"Hay Fever" is an episode of the BBC sitcom, The Green Green Grass. It was first screened on 30 September 2005, as the fourth episode of series one.

Synopsis

As Boycie and Marlene are only just dealing with the fact they have a gay bull and a miserable Welsh next door neighbour, they can't be doing with Tyler around the house all day and all night either. So they think it's time he started at his new school, to his total disgust. Meanwhile, Elgin orders a herd of cows as 'Farmer Boyce' instructed. But Marlene insists they buy only six cows and she is extremely annoyed when she arrives home and finds three hundred cows on the farm.

Episode cast

Production, broadcast and reception

Writing
This episode was written by John Sullivan, writer of Only Fools and Horses. The whole of the first series was written entirely by John Sullivan.

Broadcast
During its original airing, the episode had a viewing audience of 6.33 million, in the 8:30pm timeslot it was shown. This is the same audiences that sitcoms such as My Family attract.

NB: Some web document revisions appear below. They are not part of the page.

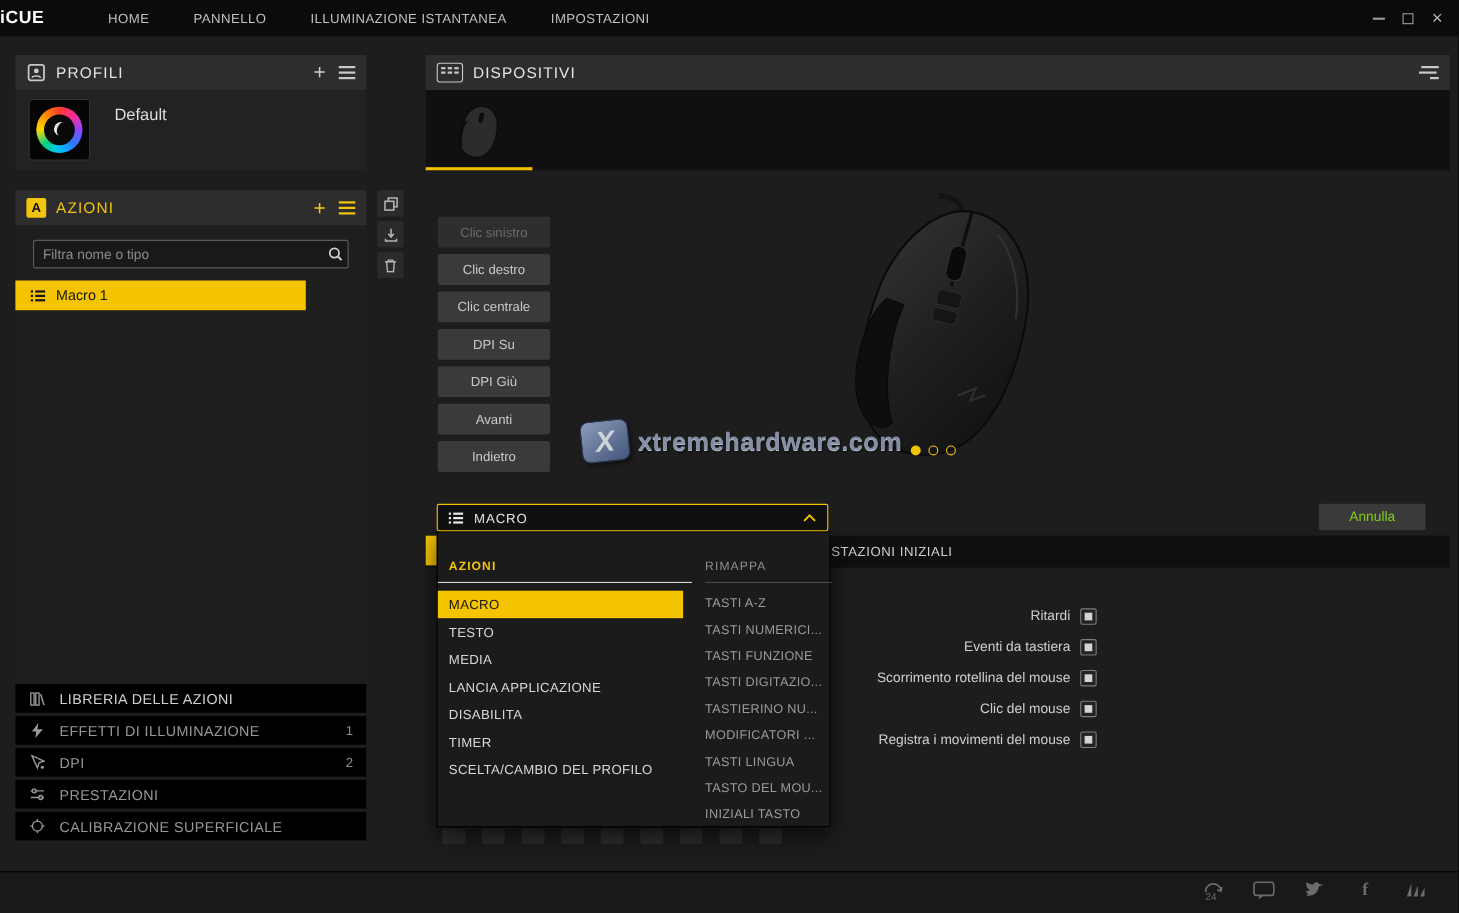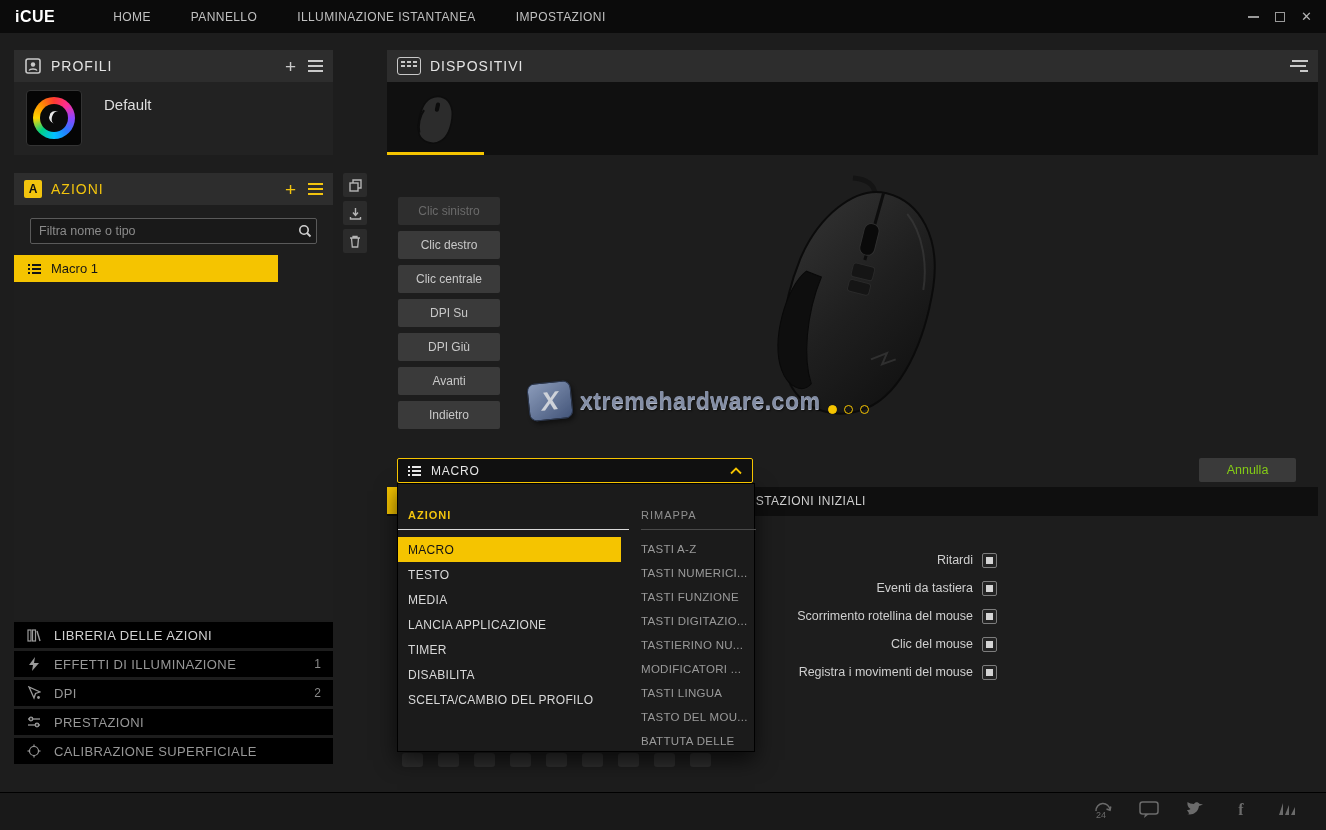"iCUE" .logo { margin-left: 15px -> none }
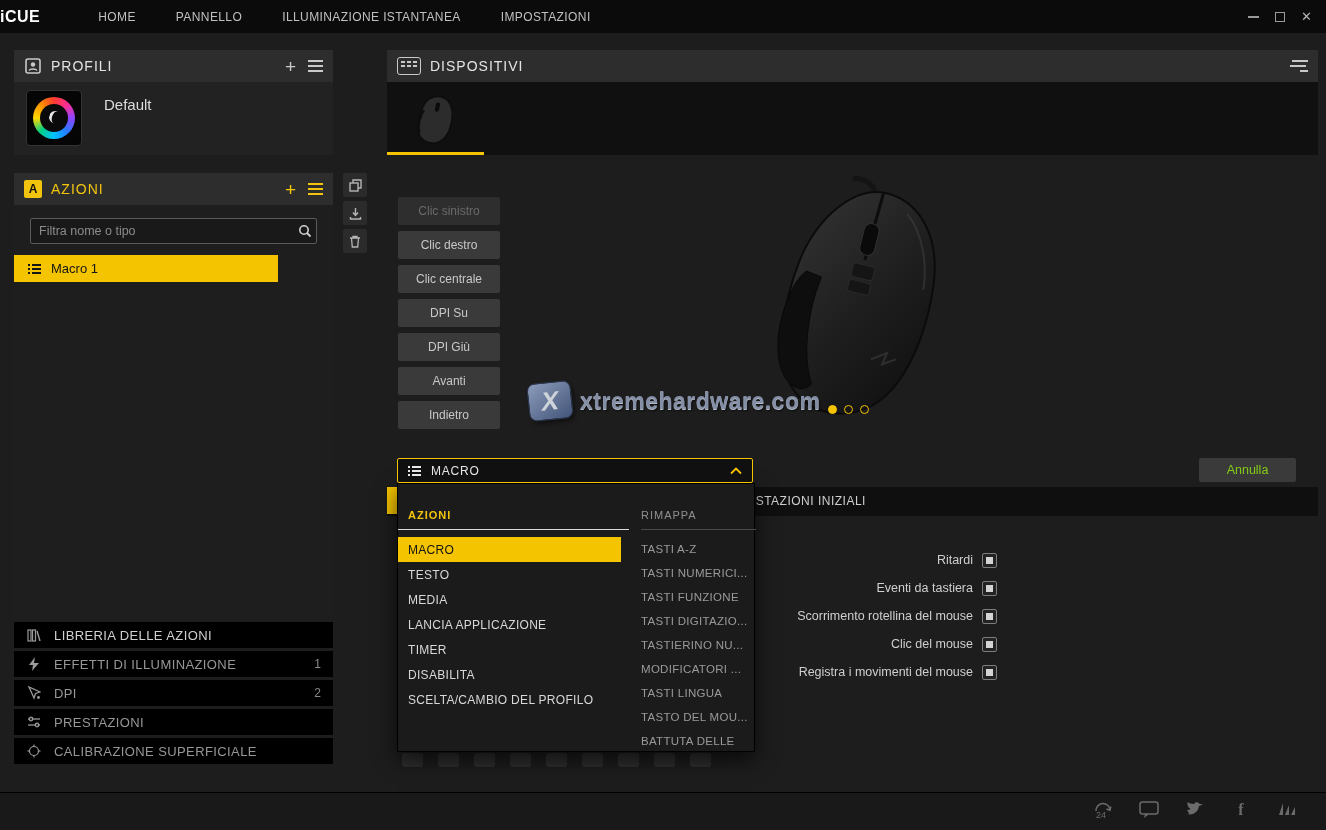"TIMER" div.dd-item { order: before "DISABILITA" -> after "DISABILITA" }
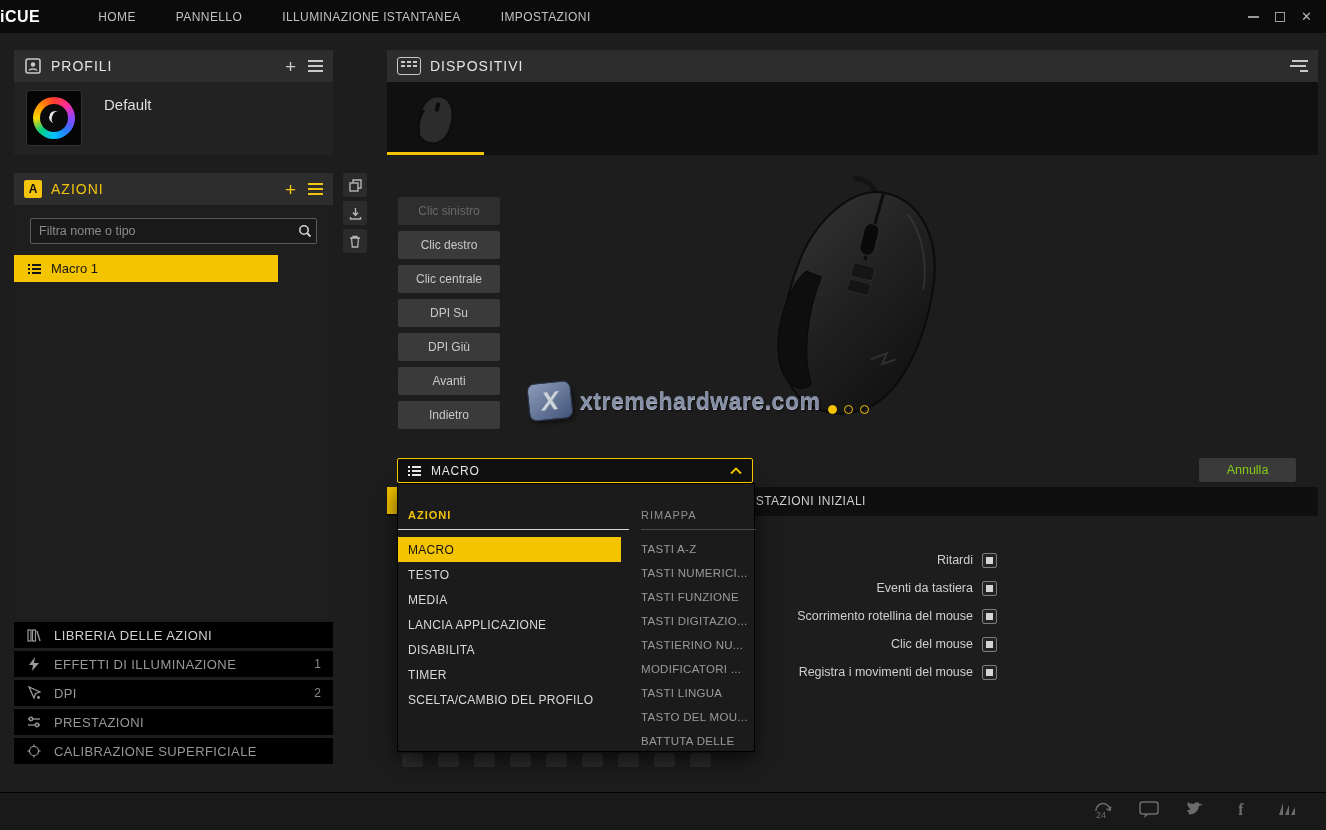"BATTUTA DELLE" div.dd-item { text: BATTUTA DELLE -> INIZIALI TASTO }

This episode has since been re-run on BBC One, BBC HD and Gold. The show received one of the highest ratings of the week making it into the top thirty.

DVD release
The UK DVD release was released on 23 October 2006. The release includes the 2005 Christmas Special, a short special entitled 'Grass Roots' and a short documentary on 'Rocky'.

Continuity
Tyler starts at his new school to retake his GCSEs, a reference back to his rushed original taking of the exams is made.
Boycie purchases three hundred cows to Marlene's disgust, making reference to the events of the previous episode.
The Boyce family are still trying to deal with the fact that they have a gay bull, making reference to the previous episode.

Cast notes
This episode marks the second and final appearance of the Publican as played by Robert Putt.
This episode marks the second appearance of Llewellyn as played by Alan David.

Notes
 This episode marks the third in a story arc spanning several series in the form of the gay bull joke.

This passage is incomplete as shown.